10 Bizarre Modern Diets You Won’t Believe Exist
No gimmick diet can substitute for a healthy lifestyle—quality food, plenty of water, and exercise go a long way to keeping you in shape. Yet it feels as if every day, some new diet is introduced to us, and many people hop on the bandwagon without a moment’s doubt. Some diets work, and others don’t work at all, while some diets are so crazy and bizarre that we couldn’t help but share them with you.
10The Urine Diet
The urine diet is a bizarre weight loss practice that involves restricting your diet to 500 calories a day and injecting yourself with the urine of pregnant women. The diet can supposedly help you lose up to 0.5 kilograms (1 lb) a day. Strangely enough, this miraculous weight loss is attributed to the injection of urine, as opposed to the limit on your calorie intake.
The urine of pregnant women has a special hormone called human chorionic gonadotropin (hCG), which is created by the placenta. If injected into the body of a non-pregnant person, this hormone can trick the brain into thinking that the body is pregnant, which, some say, makes the body metabolize much faster. Some of those who have tried the urine diet are extremely happy with the results and attribute their weight loss solely to the urine injections, firmly believing that it is thanks to these shots of urine that they did not feel hungry during the dieting period.
Skeptics, however, argue that the urine and the hCG hormone have nothing to do with weight loss. They accredit weight loss purely to the 500-calorie diet and warn that the urine diet poses obvious dangers. For a cheaper (the urine costs between $300 to $565 for a six-week supply) and more beneficial way to lose weight, limit your calorie intake (which you must do with this diet anyway), and take up exercise instead.
9The Dukan Diet
The Dukan diet was designed in 2000 by a French medical doctor and nutritionist, Pierre Dukan. It is based on the supposed diet of primitive man, who acquired his food solely through hunting and gathering. Followers of this diet can only eat certain foods, of which there are exactly 100. Twenty-eight of these foods come from plants, and 72 come from animals. By following this strict regimen, you can supposedly lose up to 5 kilograms (10 lb) a week, but this extremely restrictive diet also suggests exercising and drinking plenty of water, which is probably a good idea anyway.

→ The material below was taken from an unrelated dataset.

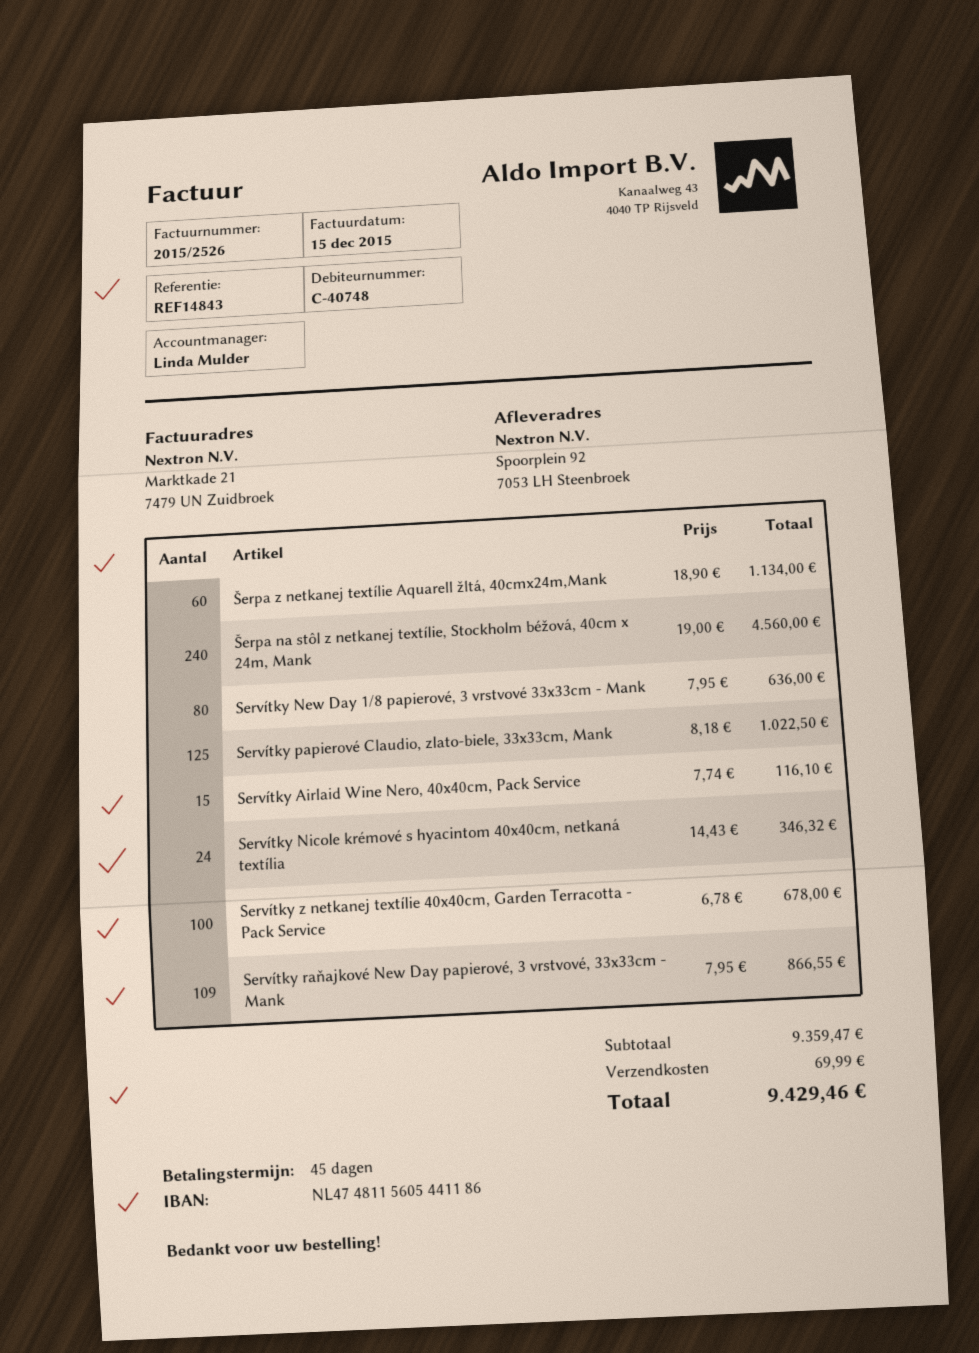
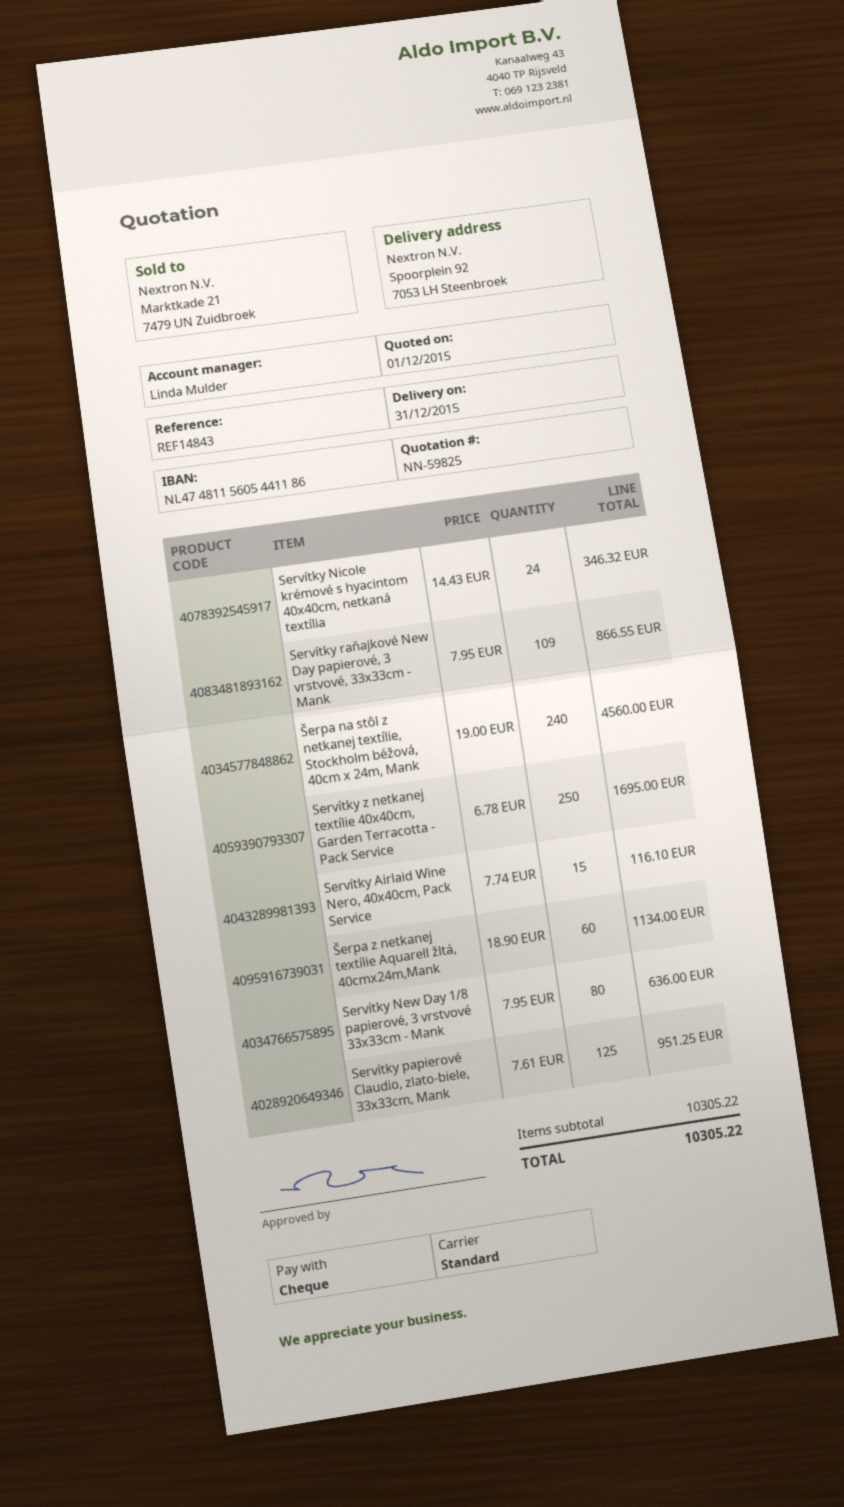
Servítky papierové Claudio, zlato-biele, 33x33cm, Mank: 125 x 8.18 = 1022.50 -> 125 x 7.61 = 951.25
Servítky z netkanej textílie 40x40cm, Garden Terracotta - Pack Service: 100 x 6.78 = 678.00 -> 250 x 6.78 = 1695.00
subtotal: 9359.47 -> 10305.22
shipping: 69.99 -> none
total: 9429.46 -> 10305.22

The Dukan diet is made up of four stages. Stage one is known as the “attack phase,” during which you can only eat lean protein (such as beef, eggs, and fish), albeit in unlimited amounts. During this stage, you must also eat 1.5 tablespoons of oat bran, which is supposed to stifle hunger, as well as drink at least six cups of water a day. This stage lasts up to 10 days. The second stage is known as the “cruise phase” and can last up to several months. Non-starchy vegetables (such as spinach and lettuce) are added to the diet, as well as an extra half a tablespoon of oat bran.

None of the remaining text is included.